Economie

Bpifrance lance un accélérateur dédié aux ETI

Arnaud Dumas , ,

Publié le

Après les start-up et les PME, la banque publique complète sa gamme d’accélérateurs en s’intéressant aux Entreprises de taille intermédiaire (ETI). Elle va proposer à ces entreprises un programme d’accompagnement intensif pour les aider dans leur stratégie de croissance.

 

Nicolas Dufourcq dévoilait cet été à L’Usine Nouvelle son intention de créer un accélérateur pour les Entreprises de taille intermédiaire. A l’occasion de la journée spéciale ETI, le directeur général de Bpifrance l’annonce officiellement le 14 octobre devant un parterre de chefs d’entreprises.


La banque publique a déjà multiplié les initiatives à destination des start-up technologiques. Elle a ensuite lancé la première promotion de son accélérateur pour les PME en mars dernier. Cette fois, elle veut déployer un programme d’accompagnement pour environ 25 ETI par an, pour une durée de formation de deux ans.

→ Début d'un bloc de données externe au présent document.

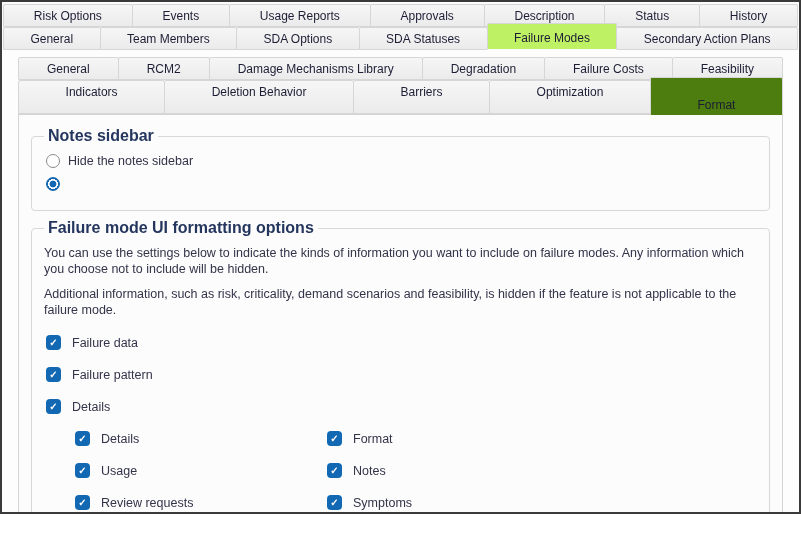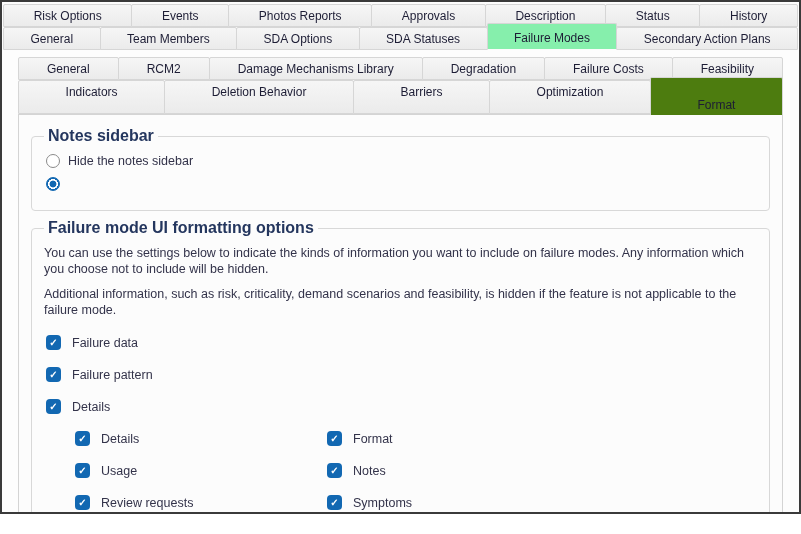--- a/index.html
+++ b/index.html
@@ -138,7 +138,7 @@
   <div class="tabrow outer-row1">
     <div class="tab">Risk Options</div>
     <div class="tab">Events</div>
-    <div class="tab">Photos Reports</div>
+    <div class="tab">Usage Reports</div>
     <div class="tab">Approvals</div>
     <div class="tab">Description</div>
     <div class="tab">Status</div>

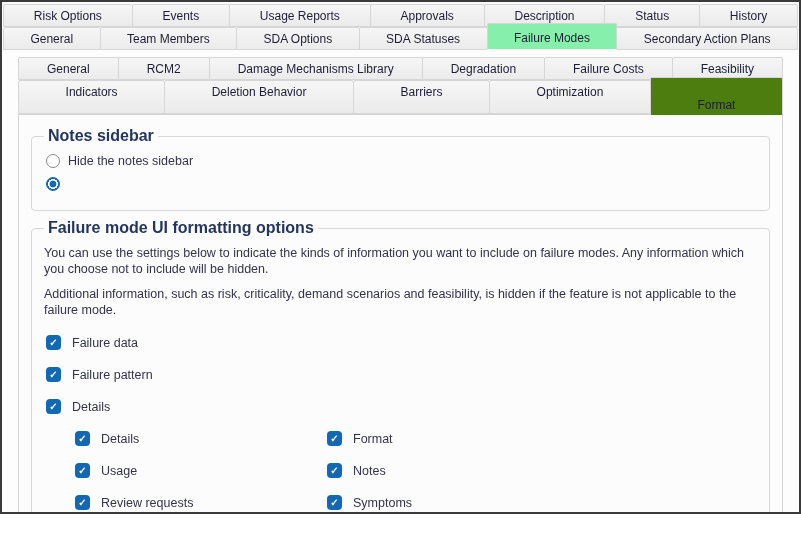--- a/index.html
+++ b/index.html
@@ -36,7 +36,7 @@
   .outer-row1 { padding:2px 1px 0 1px; }
   .outer-row2 { padding:0 1px; }
   .outer-row2 .tab.sel {
-    background:#86efac;
+    background:#bef264;
     border-bottom:1px solid #fcfcfc;
     margin-top:-4px;
     padding-top:7px;

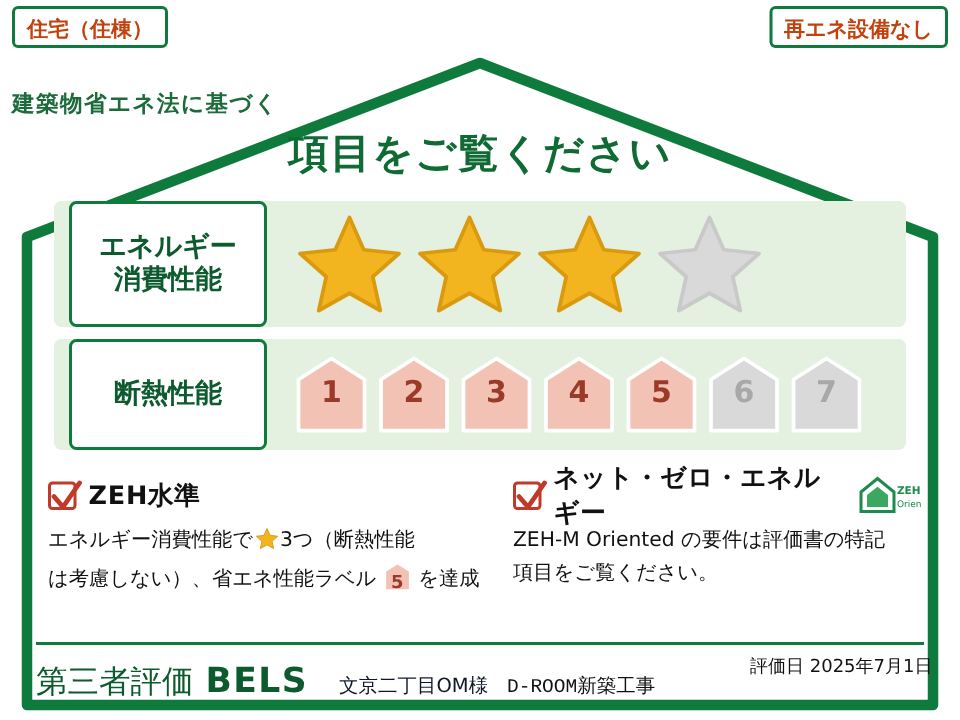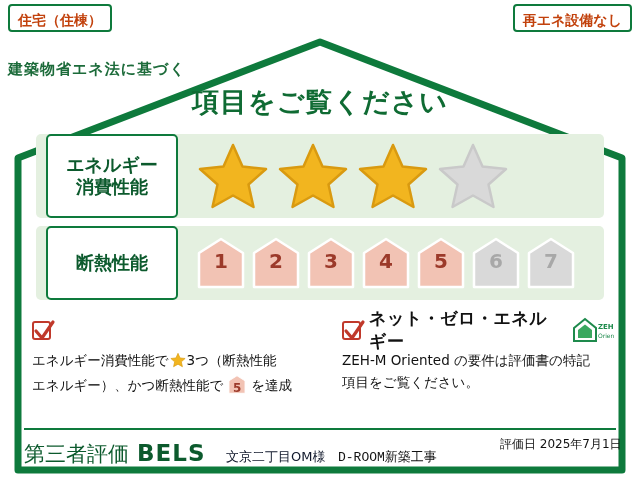--- a/index.html
+++ b/index.html
@@ -407,6 +407,7 @@
               <path d="M4 12 L10 19 L21 3" fill="none" stroke="#c0392b" stroke-width="3.2" stroke-linecap="round" stroke-linejoin="round"></path>
             </svg>
           </div>
+          <div class="info-head-text">ZEH水準</div>
         </div>
         <div class="info-body">
           <span>エネルギー消費性能で</span><span class="inline-star"><svg width="16" height="16" viewBox="0 0 74 70">

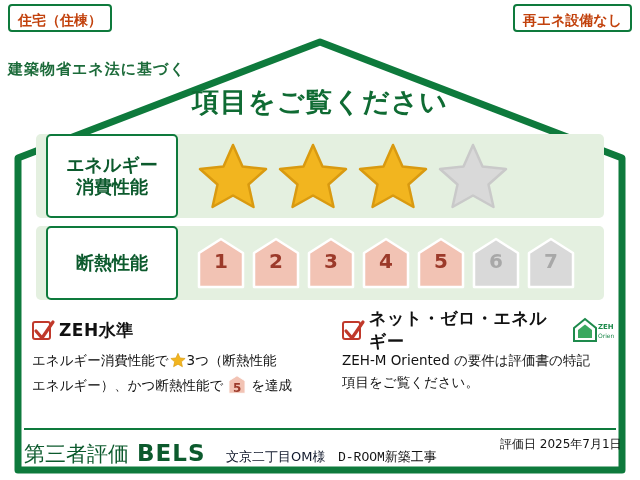--- a/index.html
+++ b/index.html
@@ -413,7 +413,7 @@
           <span>エネルギー消費性能で</span><span class="inline-star"><svg width="16" height="16" viewBox="0 0 74 70">
                 <path d="M37 4 L46.5 25.5 L70 28 L52.5 43.5 L57.5 66 L37 54.5 L16.5 66 L21.5 43.5 L4 28 L27.5 25.5 Z" fill="#f2b51f" stroke="#d99a10" stroke-width="3" stroke-linejoin="round"></path>
               </svg></span><span>3つ（断熱性能</span><br>
-          <span>エネルギー）、かつ断熱性能で</span><span class="inline-grade"><svg width="24" height="19" viewBox="0 0 50 52">
+          <span>は考慮しない）、省エネ性能ラベル</span><span class="inline-grade"><svg width="24" height="19" viewBox="0 0 50 52">
                 <path d="M25 2 L47 16 L47 50 L3 50 L3 16 Z" fill="#f2c3b4" stroke="#ffffff" stroke-width="2.5" stroke-linejoin="round"></path>
               </svg><span class="num">5</span></span><span>を達成</span>
         </div>

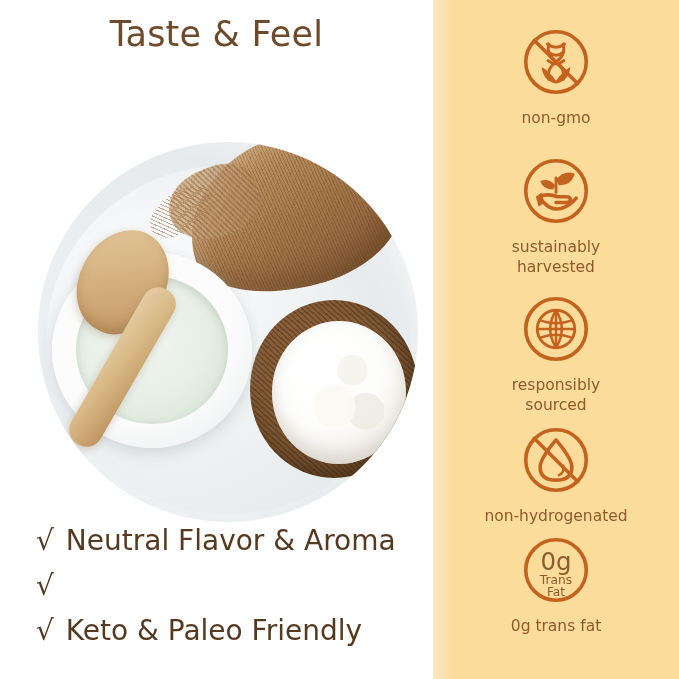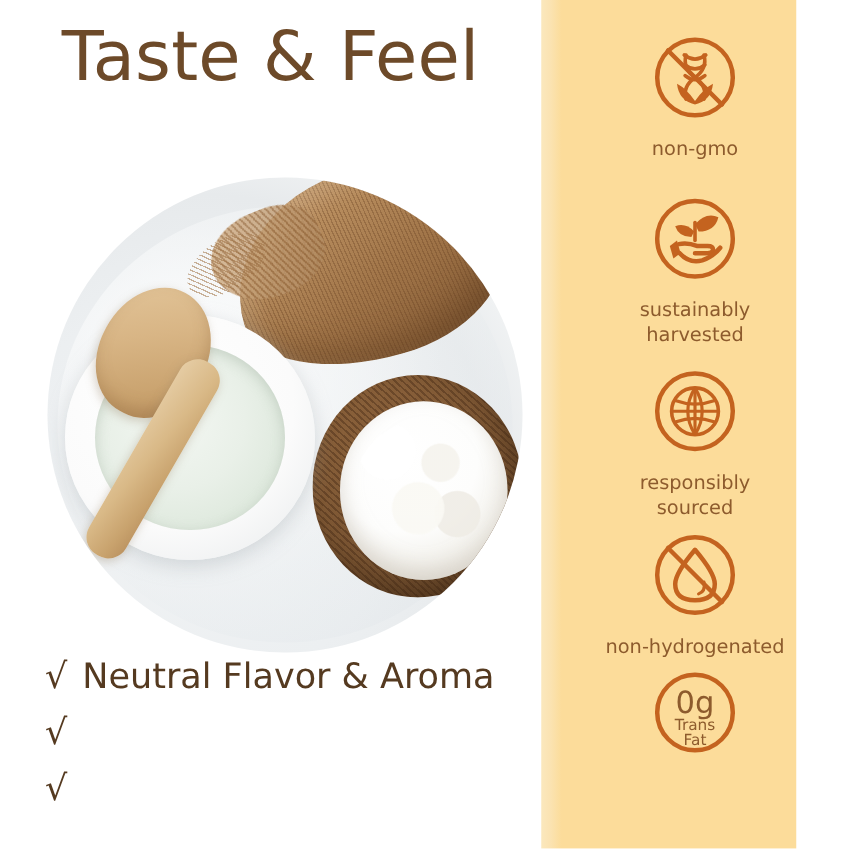--- a/index.html
+++ b/index.html
@@ -33,7 +33,7 @@
     width: 433px;
     text-align: center;
     color: #6d4a29;
-    font-size: 55px;
+    font-size: 35px;
     line-height: 1.16;
     letter-spacing: 0.2px;
     font-weight: 400;

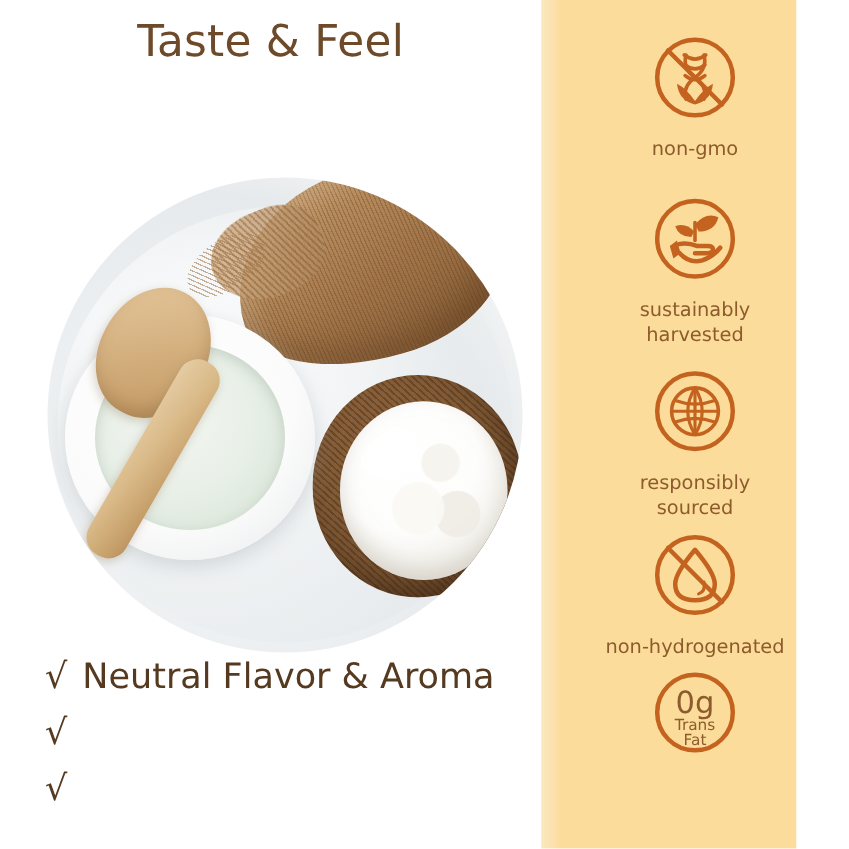--- a/index.html
+++ b/index.html
@@ -213,7 +213,7 @@
   #right-panel {
     position: absolute;
     left: 433px; top: 0;
-    width: 204px;
+    width: 246px;
     height: 679px;
     background: linear-gradient(90deg, #fbe8bd 0%, #fbe3b2 3.5%, #fcdc9a 8%, #fcdc9a 100%);
   }

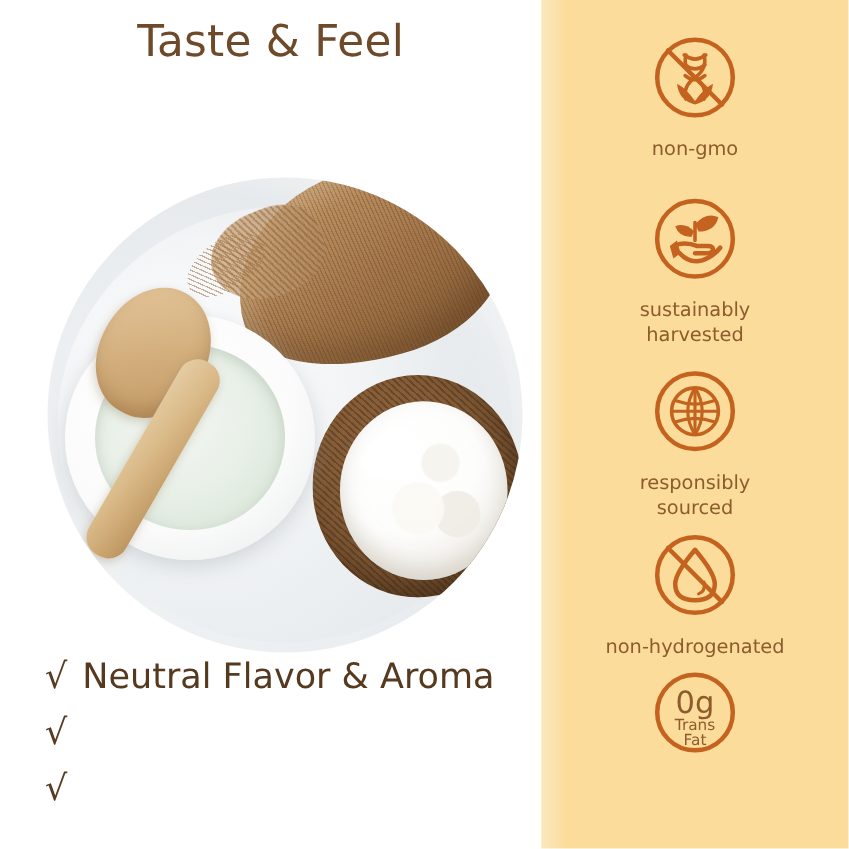--- a/index.html
+++ b/index.html
@@ -286,6 +286,7 @@
 
       <div class="bullet">
         <span class="check">√</span>
+        <span>Keto &amp; Paleo Friendly</span>
       </div>
 
     </div>

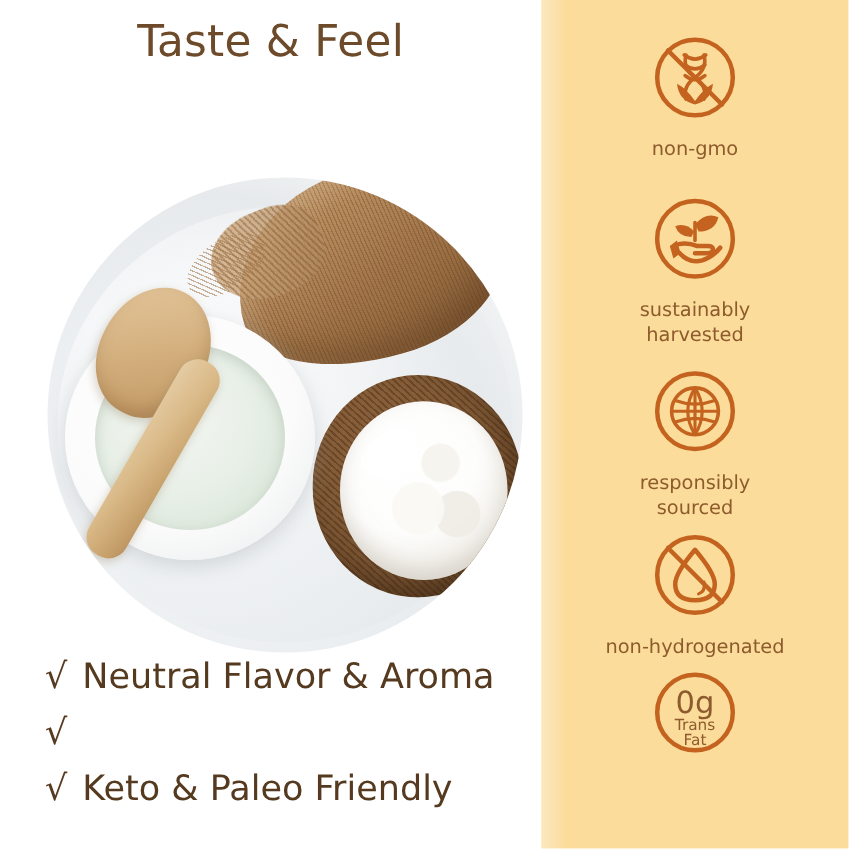--- a/index.html
+++ b/index.html
@@ -364,6 +364,7 @@
           <text x="50" y="86" text-anchor="middle" fill="#8d5b2d" font-family="DejaVu Sans, sans-serif" font-size="17">Fat</text>
         </svg>
       </span>
+      <span class="badge-label">0g trans fat</span>
     </div>
 
   </div>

Deux ans de programme intensif
Celles-ci bénéficieront de formations et de séances de coaching, en groupe ou personnalisées, sur les thématiques de croissance spécifiques à ces entreprises. La banque publique emmènera ses élèves en voyage d’étude à l’étranger, notamment pendant de grands événements internationaux, comme le Consumer Electronic Show (CES).


Le programme de l’accélérateur ETI abordera des sujets comme les fusions-acquisitions, la transition numérique, ou encore l’international. Bpifrance devrait pour cela s’appuyer sur des initiatives qu’elle a déjà mis en place, comme son Hub dans lequel elle essaie de faire se rapprocher les grands groupes, les ETI et les start-up du numérique.


La transmission de l’entreprise, autre thème de croissance selon la banque, fera également l’objet de sessions de formation. Bpifrance a justement réalisé une enquête sur le comportement des dirigeants d’ETI familiales face à la passation de pouvoirs, qu’elle dévoile le mercredi 14 octobre.


Une sélection d’ETI récentes
Selon l’étude, 61 % d’entre eux travaillent déjà sur un projet de transmission de leur entreprise. Parmi ceux-là, 58 % prévoient de mener ce projet à court ou moyen terme. La principale motivation tient à des motifs opérationnels (chercher de nouvelles compétences, etc.), pour 49 % des chefs d’entreprise interrogés.

C’est donc plutôt la pérennité de l’entreprise qui incite à organiser la transmission, plus que la volonté de partir en retraite, qui ne concerne que 20 % des sondés.


La banque publique va désormais se lancer dans l’appel à candidature puis la sélection de ses futurs étudiants. Elle compte privilégier les entreprises étant récemment devenues des ETI pour les aider à poursuivre leur logique de croissance.